## EXERCISE DETAILS
Would you please transcribe exactly the lines from the one containing "高雄市旗山區嘮碡坑段 0288-0004地號(農牧用地） | 面積（平方公尺） 计算: 199.54" through the end of the material below, and only those?

## DATASET EXTRACT

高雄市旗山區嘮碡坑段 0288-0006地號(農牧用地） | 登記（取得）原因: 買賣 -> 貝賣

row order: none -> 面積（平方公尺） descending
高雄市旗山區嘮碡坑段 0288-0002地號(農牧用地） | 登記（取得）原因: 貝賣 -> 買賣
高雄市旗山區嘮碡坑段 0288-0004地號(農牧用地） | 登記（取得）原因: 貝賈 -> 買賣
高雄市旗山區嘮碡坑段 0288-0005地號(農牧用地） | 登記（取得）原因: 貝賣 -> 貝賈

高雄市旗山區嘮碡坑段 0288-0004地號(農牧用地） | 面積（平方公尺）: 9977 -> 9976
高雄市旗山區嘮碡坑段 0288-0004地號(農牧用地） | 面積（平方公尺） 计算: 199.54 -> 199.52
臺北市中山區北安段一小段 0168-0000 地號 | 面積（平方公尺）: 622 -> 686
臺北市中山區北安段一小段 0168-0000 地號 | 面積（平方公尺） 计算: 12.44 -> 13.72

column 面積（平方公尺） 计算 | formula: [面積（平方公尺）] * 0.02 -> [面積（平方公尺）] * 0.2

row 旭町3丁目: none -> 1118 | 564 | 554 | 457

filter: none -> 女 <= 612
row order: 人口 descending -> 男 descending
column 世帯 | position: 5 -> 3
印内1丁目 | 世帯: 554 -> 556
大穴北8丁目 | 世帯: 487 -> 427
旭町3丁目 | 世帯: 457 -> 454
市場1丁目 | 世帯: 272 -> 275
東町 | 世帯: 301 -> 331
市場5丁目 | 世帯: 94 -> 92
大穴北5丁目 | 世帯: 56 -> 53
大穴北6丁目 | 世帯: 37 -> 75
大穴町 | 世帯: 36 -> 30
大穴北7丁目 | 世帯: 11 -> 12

## TASK RESULT
高雄市旗山區嘮碡坑段 0288-0004地號(農牧用地） | 面積（平方公尺） 计算: 199.54 -> 199.52
臺北市中山區北安段一小段 0168-0000 地號 | 面積（平方公尺）: 622 -> 686
臺北市中山區北安段一小段 0168-0000 地號 | 面積（平方公尺） 计算: 12.44 -> 13.72

column 面積（平方公尺） 计算 | formula: [面積（平方公尺）] * 0.02 -> [面積（平方公尺）] * 0.2

row 旭町3丁目: none -> 1118 | 564 | 554 | 457

filter: none -> 女 <= 612
row order: 人口 descending -> 男 descending
column 世帯 | position: 5 -> 3
印内1丁目 | 世帯: 554 -> 556
大穴北8丁目 | 世帯: 487 -> 427
旭町3丁目 | 世帯: 457 -> 454
市場1丁目 | 世帯: 272 -> 275
東町 | 世帯: 301 -> 331
市場5丁目 | 世帯: 94 -> 92
大穴北5丁目 | 世帯: 56 -> 53
大穴北6丁目 | 世帯: 37 -> 75
大穴町 | 世帯: 36 -> 30
大穴北7丁目 | 世帯: 11 -> 12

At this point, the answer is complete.